Problem: Taking the listing below, restate word for word each line from the line with "[26,107,380,137] Blog-Recommendation ->" to the line with "[488,106,750,132] By running", ends included, and stop there.

Available data:
-=-=-

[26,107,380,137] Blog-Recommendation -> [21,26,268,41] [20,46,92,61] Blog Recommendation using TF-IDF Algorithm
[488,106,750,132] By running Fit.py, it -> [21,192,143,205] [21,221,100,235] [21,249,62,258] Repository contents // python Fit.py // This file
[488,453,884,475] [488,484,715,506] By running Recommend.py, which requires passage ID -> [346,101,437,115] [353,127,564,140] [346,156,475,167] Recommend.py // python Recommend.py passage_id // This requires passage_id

-=-=-

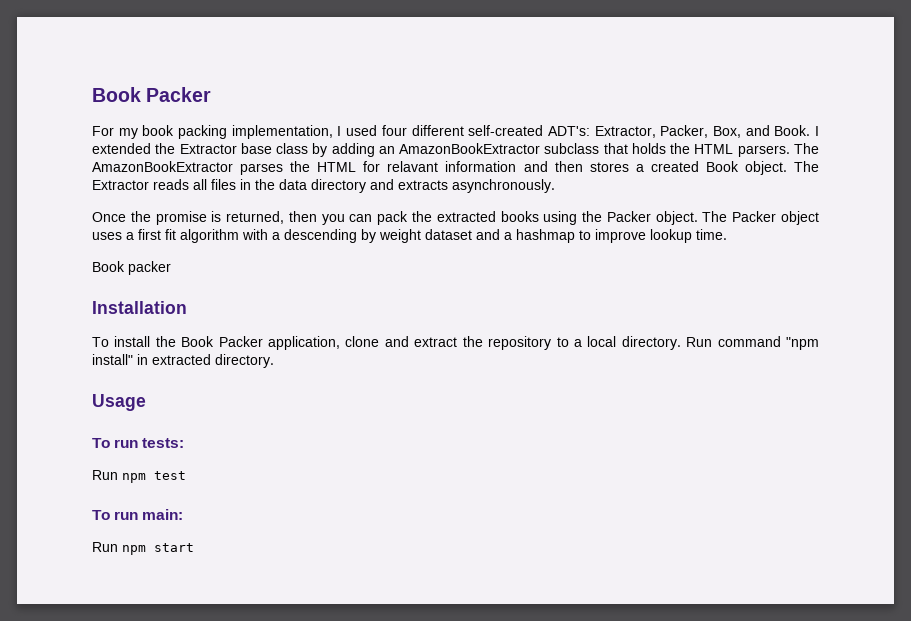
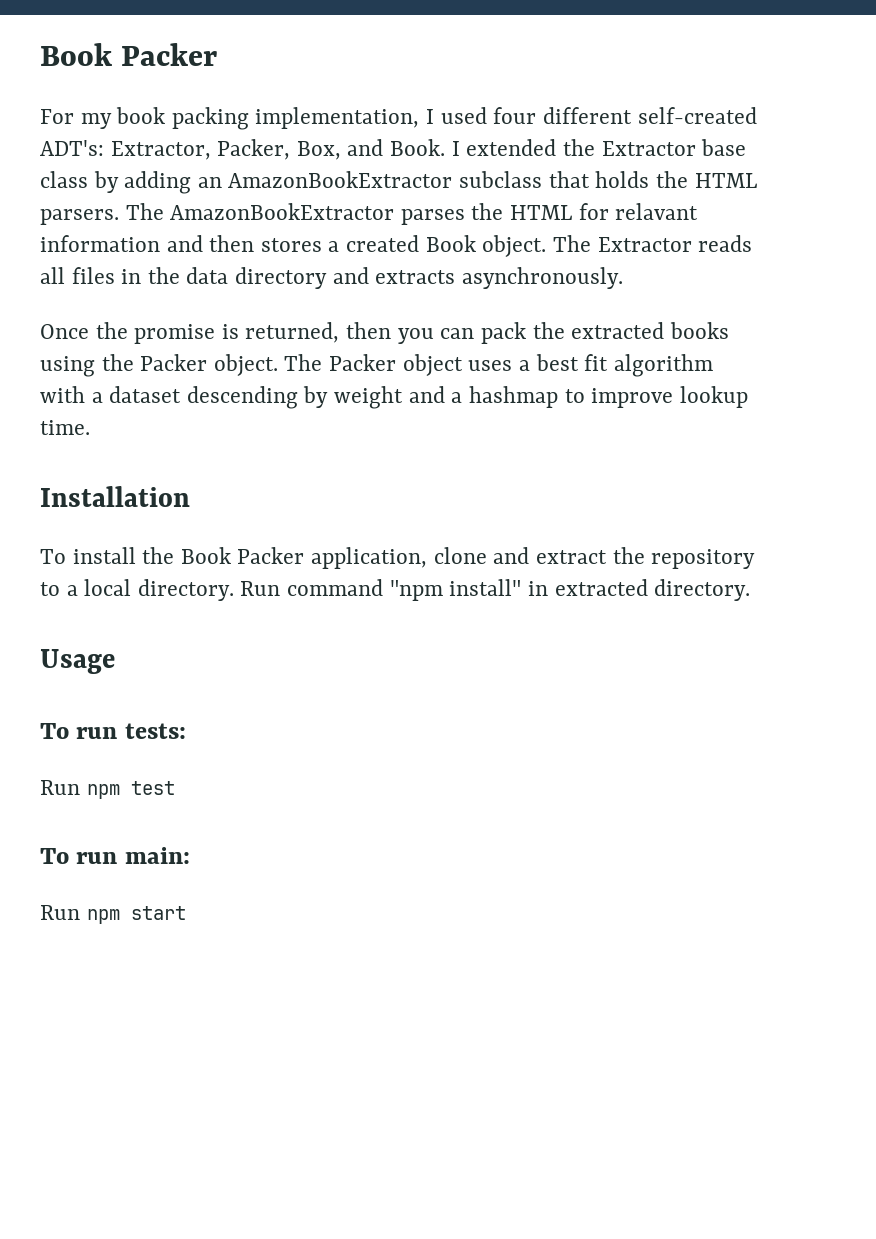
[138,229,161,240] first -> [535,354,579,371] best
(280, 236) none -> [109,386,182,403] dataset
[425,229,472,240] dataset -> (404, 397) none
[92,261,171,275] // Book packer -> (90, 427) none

-=-=-

Response for this exercise:
[26,107,380,137] Blog-Recommendation -> [21,26,268,41] [20,46,92,61] Blog Recommendation using TF-IDF Algorithm
[488,106,750,132] By running Fit.py, it -> [21,192,143,205] [21,221,100,235] [21,249,62,258] Repository contents // python Fit.py // This file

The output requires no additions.